**ENTRIES SUPPLIED**
—————
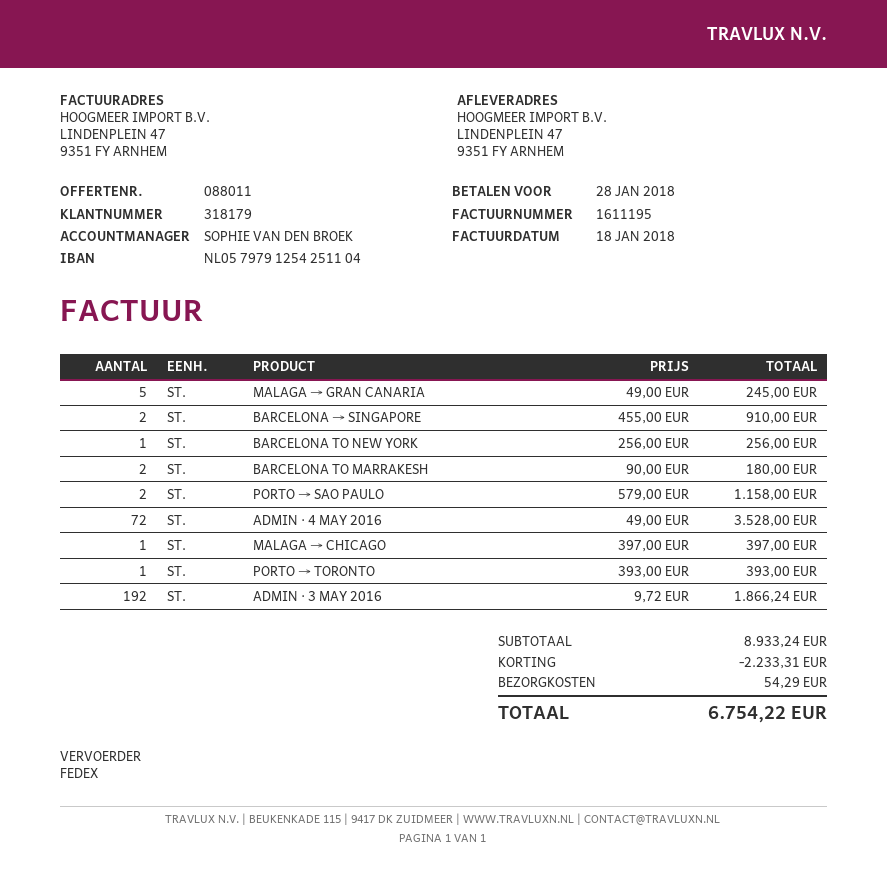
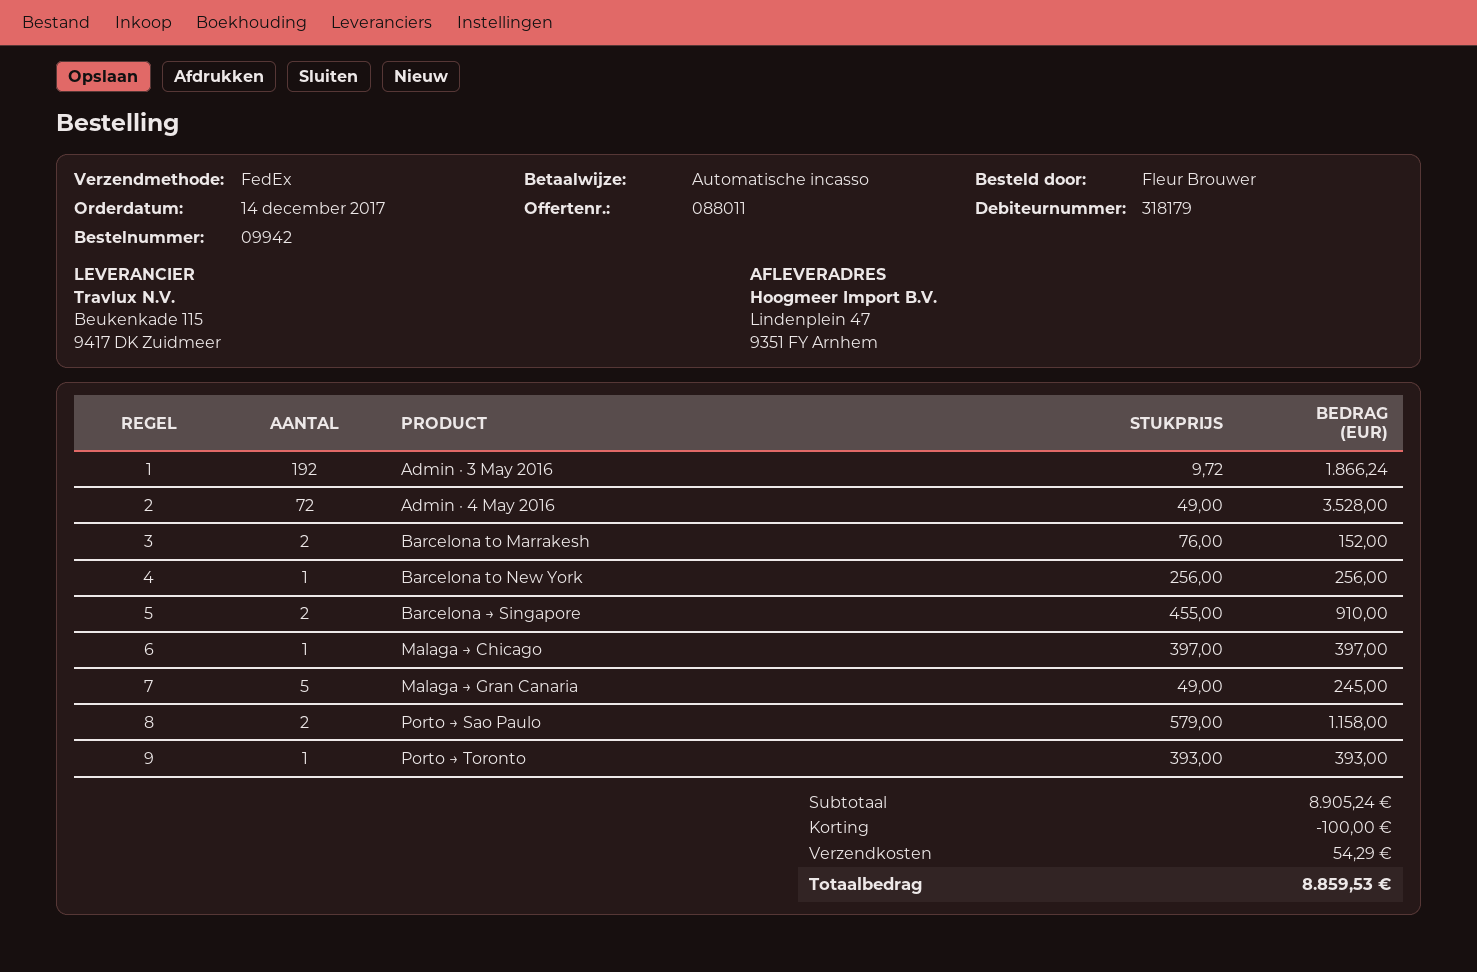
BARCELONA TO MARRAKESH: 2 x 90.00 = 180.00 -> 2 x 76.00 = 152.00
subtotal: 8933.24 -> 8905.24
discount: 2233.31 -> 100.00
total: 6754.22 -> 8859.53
—————
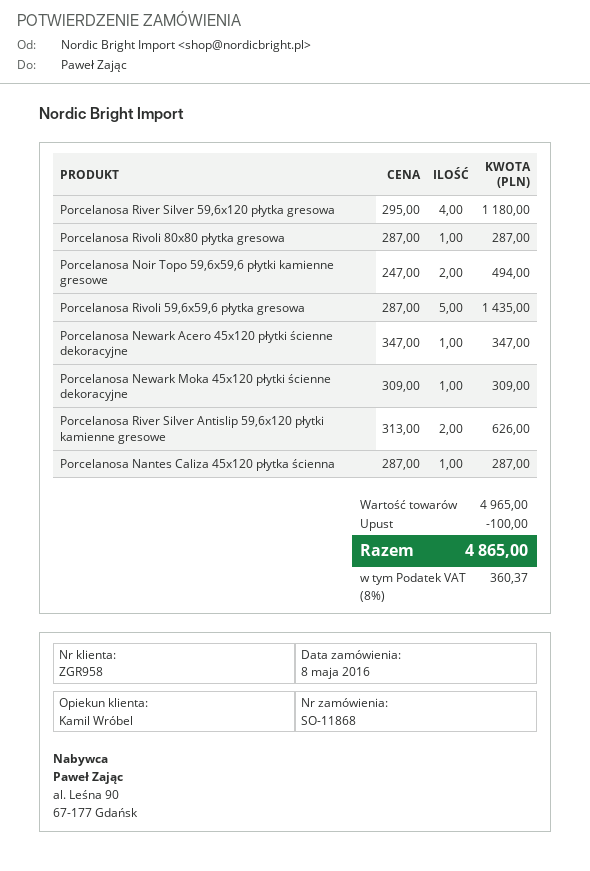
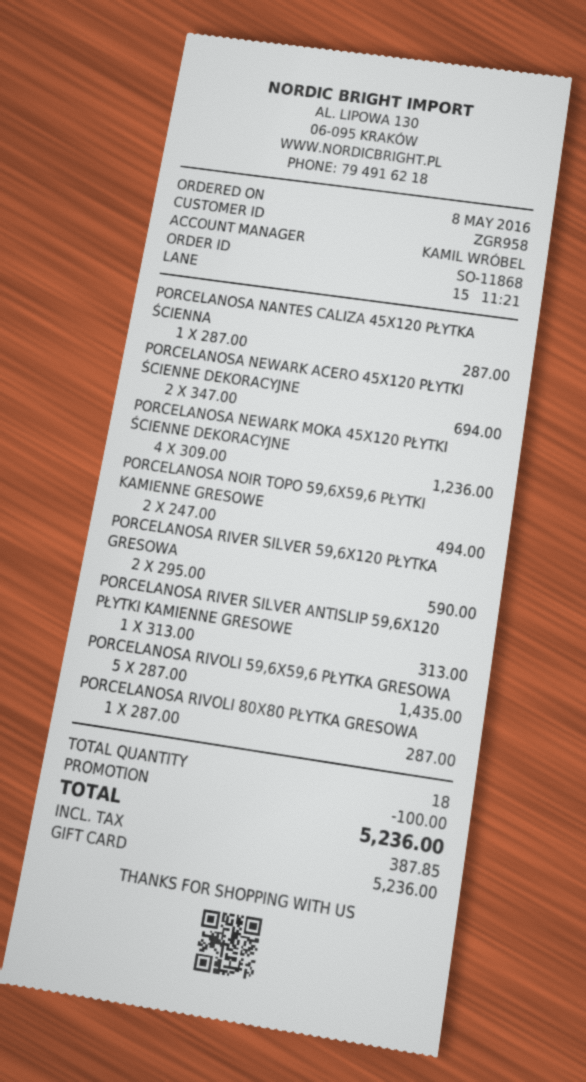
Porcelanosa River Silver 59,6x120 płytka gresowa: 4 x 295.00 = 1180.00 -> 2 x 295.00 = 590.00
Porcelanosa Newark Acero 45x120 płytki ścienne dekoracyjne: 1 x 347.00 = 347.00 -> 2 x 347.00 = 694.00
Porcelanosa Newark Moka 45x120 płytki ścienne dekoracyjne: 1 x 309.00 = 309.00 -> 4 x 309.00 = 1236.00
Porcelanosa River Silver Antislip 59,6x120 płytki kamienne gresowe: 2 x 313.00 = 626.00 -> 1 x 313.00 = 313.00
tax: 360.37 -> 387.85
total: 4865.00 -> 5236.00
—————
**WHAT THE TASK ASKS**
Only the lines containing the string "Silver" are needed; pull them out of the records.

**RESPONSE TO THE EXERCISE**
Porcelanosa River Silver 59,6x120 płytka gresowa: 4 x 295.00 = 1180.00 -> 2 x 295.00 = 590.00
Porcelanosa River Silver Antislip 59,6x120 płytki kamienne gresowe: 2 x 313.00 = 626.00 -> 1 x 313.00 = 313.00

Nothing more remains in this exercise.